Re: Bounding OSD memory requirements during peering/recovery

Sage Weil <sage@xxxxxxxxxxxx> · Mon, 9 Feb 2015 17:51:53 -0800 (PST)

On Mon, 9 Feb 2015, David McBride wrote:
> On 09/02/15 15:31, Gregory Farnum wrote:
> 
> > So, memory usage of an OSD is usually linear in the number of PGs it
> > hosts. However, that memory can also grow based on at least one other
> > thing: the number of OSD Maps required to go through peering. It
> > *looks* to me like this is what you're running in to, not growth on
> > the number of state machines.
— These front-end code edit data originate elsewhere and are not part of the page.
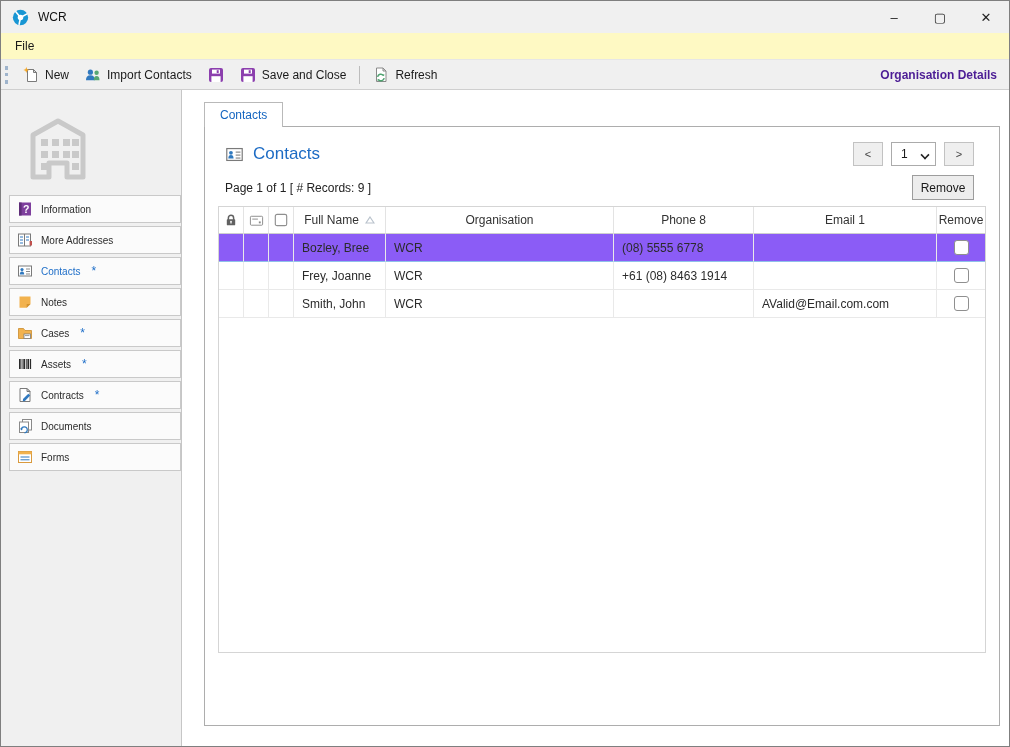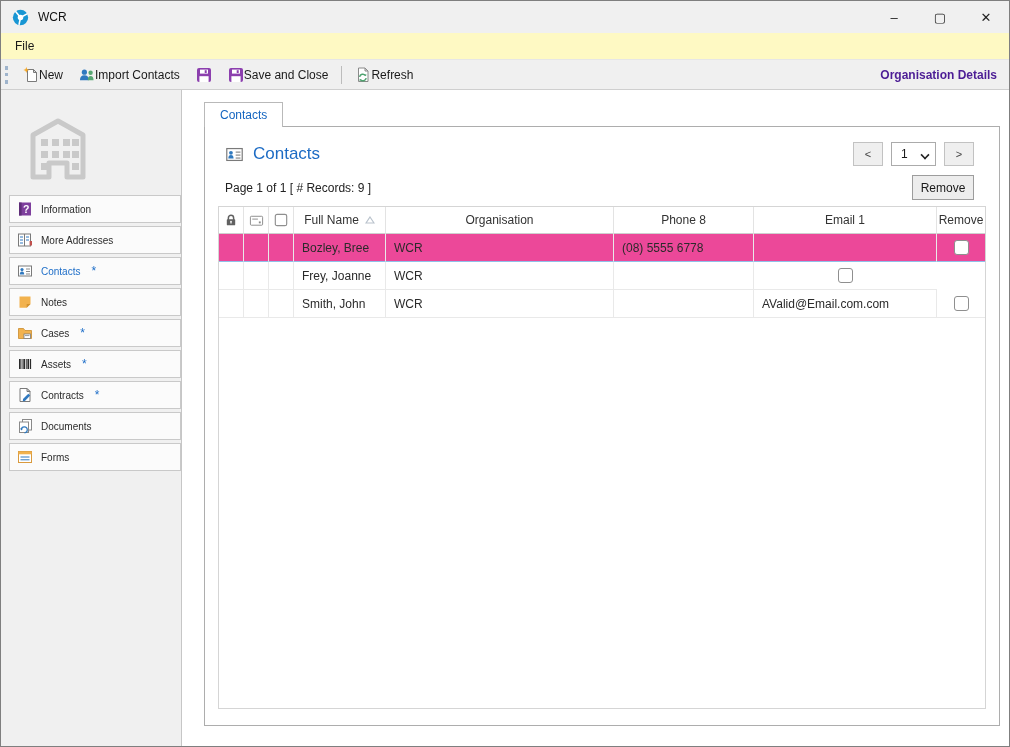"New" .tb-btn { gap: none -> 6px }
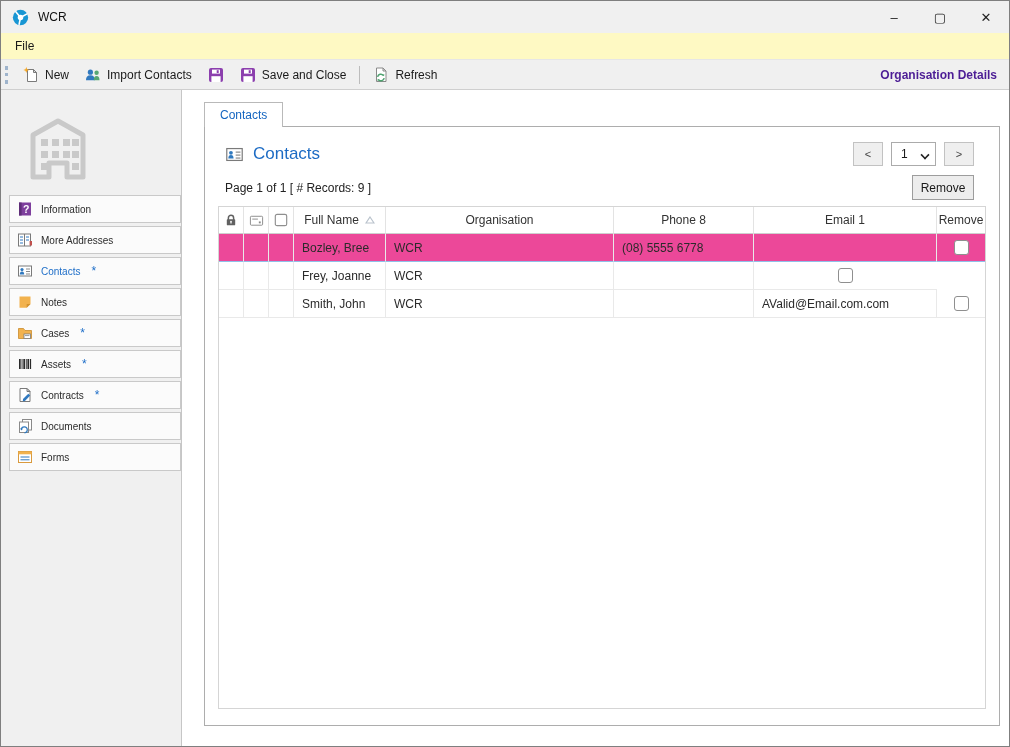"Full Name" .grid { height: 503px -> 447px }
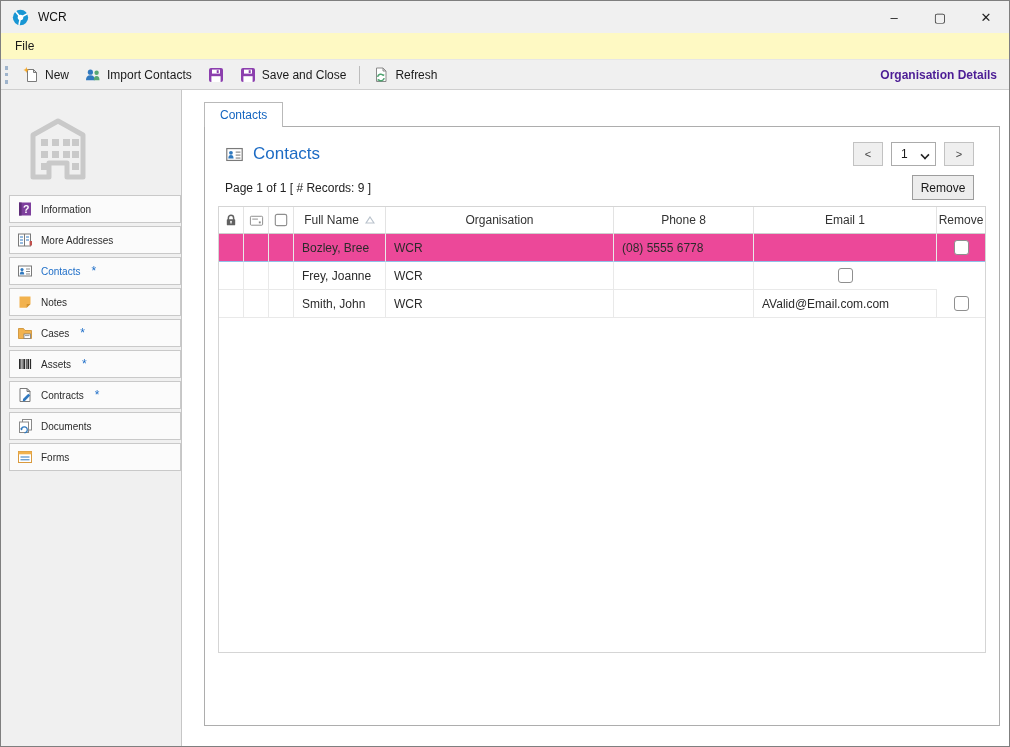"Bozley, Bree" .gr.selected .cell { background: #ec4899 -> #8b5cf6 }
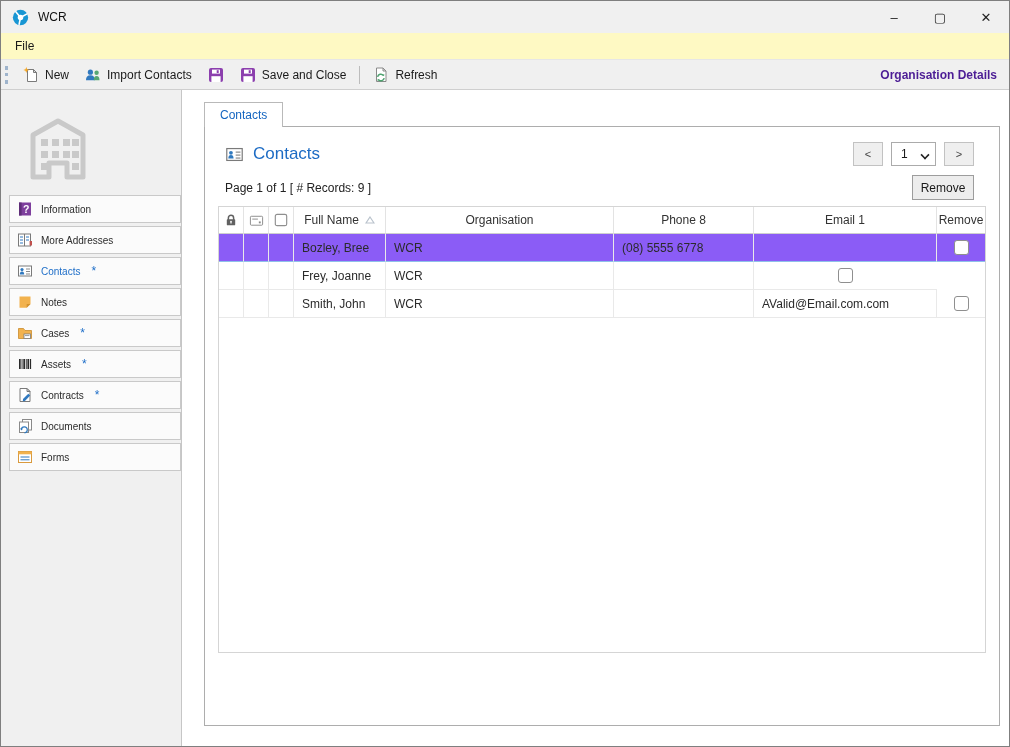"+61 (08) 8463 1914" div.cell { html: none -> <div>+61 (08) 8463 1914</div> }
In particular, those past_intervals you
> > mentioned. ;)
> 
> Hi Greg,
> 
> Right, that sounds entirely plausible, and is very helpful.
> 
> In practice, that means I'll need to be careful to avoid this situation
> occurring in production ? but given that's unlikely to occur except in the
> case of non-trivial neglect, I don't think I need be particularly concerned.
> 
> (Happily, I'm in the situation that my existing cluster is purely for testing
> purposes; the data is expendable.)
> 
> That said, for my own peace of mind, it would be valuable to have a procedure
> that can be used to recover from this state, even if it's unlikely to occur in
> practice.

The best luck I've had recovering from situations is something like:

- stop all osds
- osd set nodown
- osd set nobackfill
- osd set noup
- set map cache size smaller to reduce memory footprint.  

  osd map cache size = 50
  osd map max advance = 25
  osd map share max epochs = 25
  osd pg epoch persisted max stale = 25

(basically, keep most of those values in sync, and smaller than 
the map cache)

- start all osds, let them catch up on their maps.  (if they can't fit in 
memory at this point then another creative solution will be needed)
- unset noup so that everyone peers at once

It may also help to try to match the in/out state with where the data 
actually resides (i.e. mark an osd back in if it was marked out but the 
cluster didn't rebalance).

> I'm currently running an experiment where I augment the RAM of each OSD node
> with 10GB swapfiles on each spinning OSD disk, so that there's a big-enough
> backing-store to complete log reconstruction.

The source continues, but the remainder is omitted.